La problématique de la dette ne peut être résolue que par une solidarité inter-africaine pour revoir les conditions des conventions de financement qui nous maintiennent dans la Spirale de pauvreté et de dépendance vis-à-vis des bailleurs ou alors mutualiser nos avoirs pour financer notre propre développement à l’image du WAPP (West African Power Pool) qui finance les ouvrages en commun pour l’interconnexion des réseaux électriques, qui constitue un bel exemple de coopération en énergie électrique.
Au niveau commercial, avec l’exploitation du pétrole et du gaz, l’arrêt de l’importation des produits pétroliers qui se chiffrent à 1431 Milliards en 2023 (données du Ministère des Finances) pourra améliorer le solde de la balance commerciale. Mais il faudra développer l’industrie pour inverser la configuration du PIB qui est portée à 60 % par les Services, ce qui fait qu’on a une économie aux pieds d’argile. Ce qui constitue un défi majeur pour le gouvernement qui sera issu de l’élection présidentielle.
Les défis sont nombreux et complexes compte tenu de la nature de nos faibles économies, mais le principal ce sont les valeurs qui sont le fondement de sociétés et du développement durable, donc combattre la corruption, gérer dans la transparence, l’équité et la justice. Et c’est cela le plus difficile dans ce Sénégal en perte de valeurs.

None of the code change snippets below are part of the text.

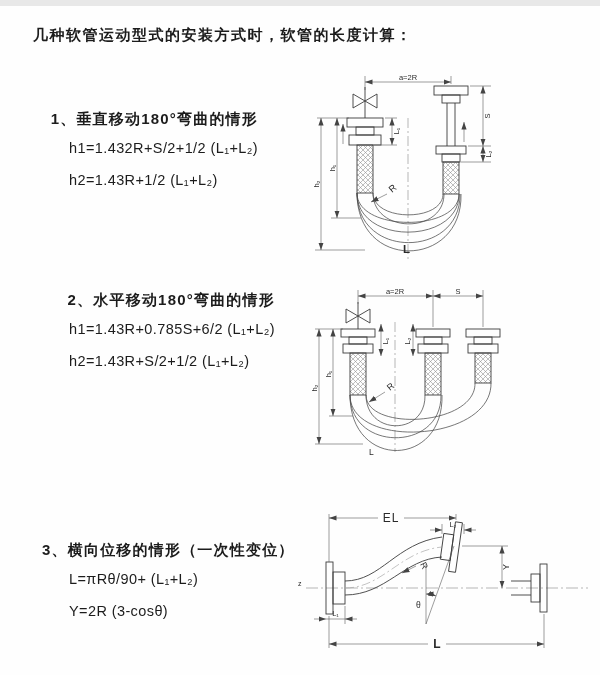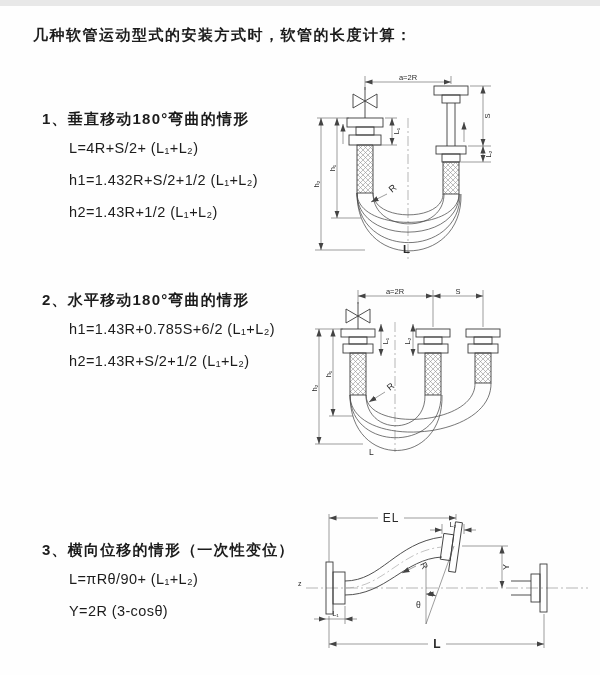--- a/index.html
+++ b/index.html
@@ -9,41 +9,40 @@
     overflow:hidden;margin:6px auto;
   }
   .doc-title{
     position:absolute;left:33px;top:20px;font-size:15px;font-weight:bold;
     letter-spacing:1.5px;
   }
   .section{position:absolute;}
   .sec1{left:42px;top:103px;}
   .sec2{left:42px;top:284px;}
   .sec3{left:42px;top:534px;}
-  .sec-heading{font-size:15px;font-weight:bold;letter-spacing:1.2px;line-height:20px;margin:0 0 3px 0;}
+  .sec-heading{font-size:15px;font-weight:bold;letter-spacing:1.2px;line-height:20px;margin:0 0 3px 0;text-align:right;}
   .formula{font-size:14.5px;line-height:32px;padding-left:27px;letter-spacing:0.4px;white-space:nowrap;}
   .diagram{position:absolute;}
   .d1{left:303px;top:64px;}
   .d2{left:303px;top:278px;}
   .d3{left:296px;top:500px;}
   svg{display:block;}
   svg text{font-family:"Liberation Sans","DejaVu Sans",sans-serif;fill:#2a2a2a;}
   .dimtxt{font-size:7.5px;}
   .biglbl{font-size:11.5px;font-weight:bold;}
 </style>
 </head>
 <body>
 
 <div class="page">
 
   <div class="doc-title">几种软管运动型式的安装方式时，软管的长度计算：</div>
 
   <div class="section sec1">
     <div class="sec-heading">1、垂直移动180°弯曲的情形</div>
-    <div class="formula">L=4R+S/2+ (L₁+L₂)</div>
     <div class="formula">h1=1.432R+S/2+1/2 (L₁+L₂)</div>
     <div class="formula">h2=1.43R+1/2 (L₁+L₂)</div>
   </div>
 
   <div class="diagram d1">
     <svg width="285" height="195" viewBox="0 0 285 195">
       <defs>
         <marker id="a1" markerWidth="9" markerHeight="8" refX="7.5" refY="3" orient="auto-start-reverse" markerUnits="userSpaceOnUse">
           <path d="M0,0.4 L7.5,3 L0,5.6 Z" fill="#444"></path>
         </marker>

Il faudra nécessairement faire le bilan, voir les réalisations importantes du Président Macky Sall, voir les corrections à apporter, les renforcements à faire, au lieu de vouloir tout jeter à la poubelle et recommencer. Il nous faut un Président responsable qui pourra capitaliser tous les acquis et rectifier les errements pour un développement durable orienté vers le mieux-être des populations.